A win for home health care workers

The Trump administration ends medicaid dues-skim, tells unions to collect their own dues.

Minnesota Personal Care Attendants (PCAs) won a significant victory when the Trump administration overturned an Obama-era policy that allowed government unions to skim Medicaid payments.

Saying the rule violates plain language in the Social Security Act, Trump’s regulators ignored a flood of union comments opposing the change. Center of the American Experiment led efforts to support the change through public comments from Minnesota PCAs and state lawmakers. “Minnesota is diverting Medicaid monies from their intended purpose—paying for care for the disabled—to subsidize political activities conducted by government unions, as well as ‘training’ used for union recruitment and indoctrination,” according to the Center’s comment.

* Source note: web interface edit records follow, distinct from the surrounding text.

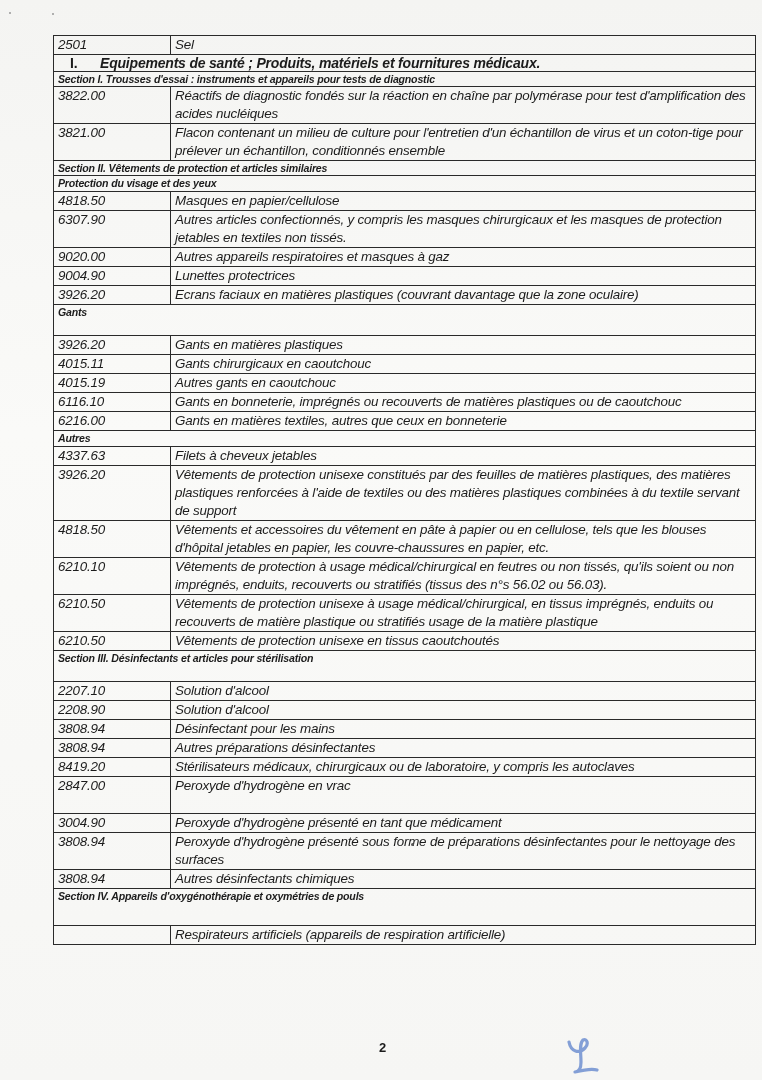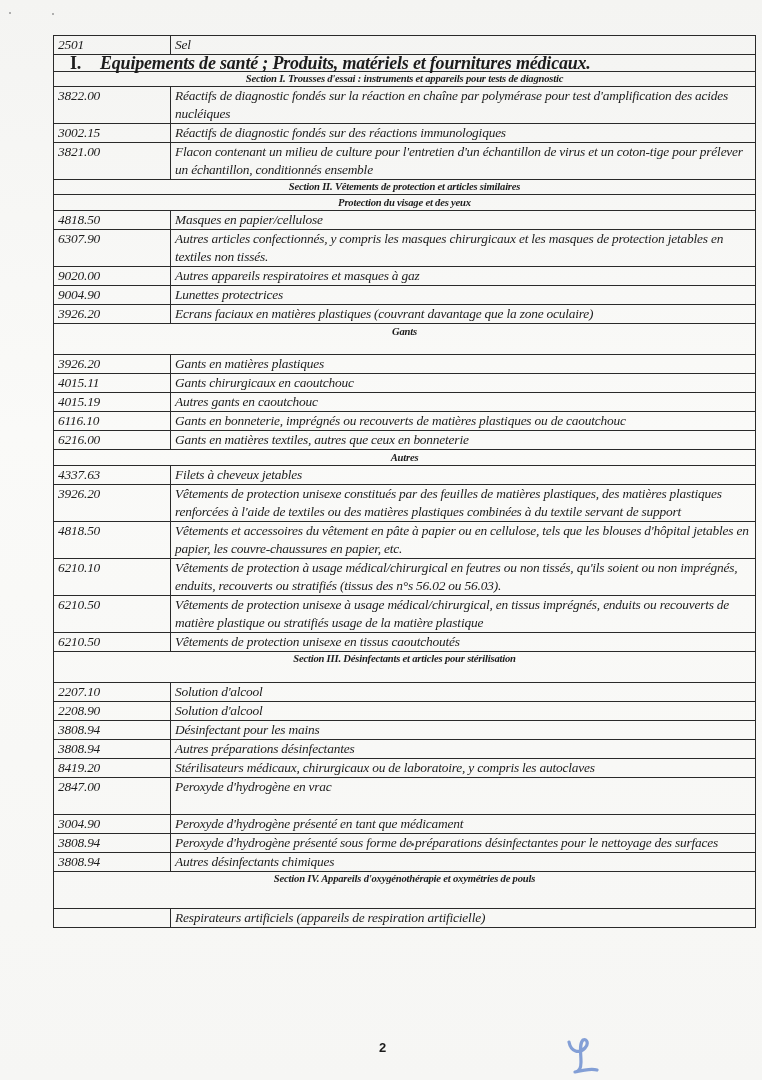--- a/index.html
+++ b/index.html
@@ -9,37 +9,37 @@
     font-family: "Liberation Sans", sans-serif;
     color: #1c1c1c;
     position: relative;
   }
   .page {
     position: absolute; left: 0; top: 0; width: 762px; height: 1080px;
     background: linear-gradient(180deg, #f4f4f2 0%, #fafaf8 40%, #f6f6f4 100%);
   }
   table.hs {
     position: absolute; left: 53px; top: 35px; width: 703px;
-    border-collapse: collapse; table-layout: fixed; font-family: Liberation Serif, serif;
+    border-collapse: collapse; table-layout: fixed;
   }
   table.hs td {
     border: 1px solid #2a2a2a;
     padding: 0 4px;
     vertical-align: top;
     font-size: 13.4px;
     line-height: 18px;
     font-style: italic;
     letter-spacing: -0.2px;
   }
   td.code { width: 108px; padding-left: 6px; }
   td.desc { }
-  tr.chapter td { font-weight: bold; font-size: 18px; line-height: 16px; }
+  tr.chapter td { font-weight: bold; font-size: 14px; line-height: 16px; }
   tr.chapter td .roman { display: inline-block; width: 30px; padding-left: 12px; font-style: normal; }
   tr.section td, tr.sub td {
-    text-align: center; font-weight: bold; font-size: 10.6px; line-height: 14px;
+    font-weight: bold; font-size: 10.6px; line-height: 14px;
   }
   tr.sub td { line-height: 15px; }
   tr.section.tall td { height: 30px; }
   tr.sub.tall td { height: 30px; }
   tr.section.tall2 td { height: 36px; }
   .pnum {
     position: absolute; left: 379px; top: 1040px; font-size: 13px; font-weight: bold;
     font-family: "Liberation Sans", sans-serif; font-style: normal;
   }
   .hand {
@@ -61,24 +61,20 @@
           <td colspan="2"><span class="roman">I.</span><span>Equipements de santé ; Produits, matériels et fournitures  médicaux.</span></td>
         </tr>
         <tr class="section">
           <td colspan="2">Section I. Trousses d'essai : instruments et appareils pour tests de diagnostic</td>
         </tr>
         <tr class="item">
           <td class="code">3822.00</td>
           <td class="desc">Réactifs de diagnostic fondés sur la réaction en chaîne par polymérase pour test d'amplification des acides nucléiques</td>
         </tr>
         <tr class="item">
-          <td class="code">3002.15</td>
-          <td class="desc">Réactifs de diagnostic fondés sur des réactions immunologiques</td>
-        </tr>
-        <tr class="item">
           <td class="code">3821.00</td>
           <td class="desc">Flacon contenant un milieu de culture pour l'entretien d'un échantillon de virus et un coton-tige pour prélever un échantillon, conditionnés ensemble</td>
         </tr>
         <tr class="section">
           <td colspan="2">Section II.  Vêtements de protection et articles similaires</td>
         </tr>
         <tr class="sub">
           <td colspan="2">Protection du visage et des yeux</td>
         </tr>
         <tr class="item">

Kris Greene and Catherine Hunter, mothers of disabled children, founded MNPCA.org in hopes of decertifying the Service Employees International Union (SEIU). With the help of the Center and labor lawyer Doug Seaton, MNPCA. org collected over 11,000 cards from PCAs who want to vote out the SEIU. The decertification was thwarted at every turn by the Dayton administration, which worked with the SEIU and the trade union AFSCME to bring the dues-skim to Minnesota. Both unions endorsed and funded Dayton’s gubernatorial campaign.

“Instead of steady pay raises across the board,” Hunter said, “the SEIU has lobbied for paid time off (PTO) and training stipends that are hard to navigate and of little use to most PCAs, especially when we care for a family member. The SEIU has made it hard to get the coverage we need. This rule change from Trump should help focus PCAs on whether the SEIU has helped or harmed the program. We have a choice, and I hope PCAs choose not to pay the SEIU.”

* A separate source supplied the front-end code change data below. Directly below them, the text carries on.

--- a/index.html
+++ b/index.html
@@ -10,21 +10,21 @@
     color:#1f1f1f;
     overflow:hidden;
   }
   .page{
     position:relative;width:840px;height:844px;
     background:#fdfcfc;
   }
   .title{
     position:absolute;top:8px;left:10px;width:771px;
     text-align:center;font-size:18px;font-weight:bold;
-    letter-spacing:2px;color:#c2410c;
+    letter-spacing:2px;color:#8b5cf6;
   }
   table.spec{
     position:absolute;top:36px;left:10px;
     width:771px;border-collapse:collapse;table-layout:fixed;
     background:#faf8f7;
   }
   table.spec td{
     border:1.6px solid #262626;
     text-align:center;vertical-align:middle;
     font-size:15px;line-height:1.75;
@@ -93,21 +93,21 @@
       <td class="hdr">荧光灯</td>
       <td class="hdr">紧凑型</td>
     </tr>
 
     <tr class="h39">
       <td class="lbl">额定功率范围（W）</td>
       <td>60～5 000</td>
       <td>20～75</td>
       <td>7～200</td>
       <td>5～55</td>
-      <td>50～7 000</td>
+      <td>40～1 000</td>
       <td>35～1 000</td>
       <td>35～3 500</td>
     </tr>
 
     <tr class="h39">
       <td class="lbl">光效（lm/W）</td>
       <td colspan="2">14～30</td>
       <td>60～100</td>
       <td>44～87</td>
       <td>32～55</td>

Powerful unions such as the SEIU worked with “Blue State” governors starting in the 1990s to turn welfare into revenue by declaring in-home care providers paid under Medicaid “public employees.” (The Center worked with in-home child care providers to decisively defeat an attempt by Governor Mark Dayton and AFSCME to unionize them in 2016.) Currently, the State of Minnesota deducts a portion from Medicaid payments to in-home care providers and gives it to the SEIU. This money is intended to help keep America’s disabled out of institutions.

In turn, those same unions finance the election of lawmakers, almost exclusively Democrats, as well as left-leaning lobbying groups such as Planned Parenthood. The rule change means that, while the SEIU will remain certified for now, the union will have to collect its own dues. And Trump’s ruling means those dues should be declining rapidly.

In 2014, the U.S. Supreme Court ruled (Harris v. Quinn) that PCAs paid under Medicaid were not “full-fledged” public employees, so they could not be forced to pay union fees. In 2018, the Court went further, saying that not even bona fide public employees could be forced to fund a workplace union (Janus v. AFSCME). The problem is that most PCAs do not follow the Supreme Court; they are too busy caring for the disabled, so they might be paying union dues and not know it.

The SEIU charges its low-income members three percent of gross wages up to $948 a year, more than other union members are assessed. According to estimates based on federal filings, the SEIU skimmed $4.7 million from Minnesota PCAs in 2016, with about $150 million a year being diverted in a dozen states. Since 2014, $1.4 billion has been diverted by state governments into union coffers. But what has the SEIU done for PCAs?

Greene, the Lakeville mother of a disabled daughter and a PCA, traveled to the nation’s Capital in 2018 to ask lawmakers to end the dues-skimming scheme and is thrilled about the rule change but cautious. “This is great because it protects PCAs who get tricked into paying dues. But the union is still certified and speaks for all PCAs, even people like me who do not belong to the union, at both the state Capitol and in Washington, D.C.”

The rule was scheduled to take effect on July 5, 2019, though California and other states (not including Minnesota) have filed suit to stop the rule change. Congressional Democrats, including Betty McCollum (D-4th District), introduced legislation to deprive the administration from spending any money to enforce the rule. Congressional Democrats called it “an attack on women, especially women of color.” That was an odd characterization given that caregivers are mostly family and friends of the disabled. McCollum has received substantial contributions from SEIU and AFSCME (see table).

The Center is working to notify PCAs of the rule change and to determine whether states are complying. If Minnesota fails to stop taking money out of PCA paychecks and depositing it in the SEIU’s bank account, the Center will ask the Trump administration to withhold Medicaid funds until the rights of PCAs are honored and the Social Security Act is enforced.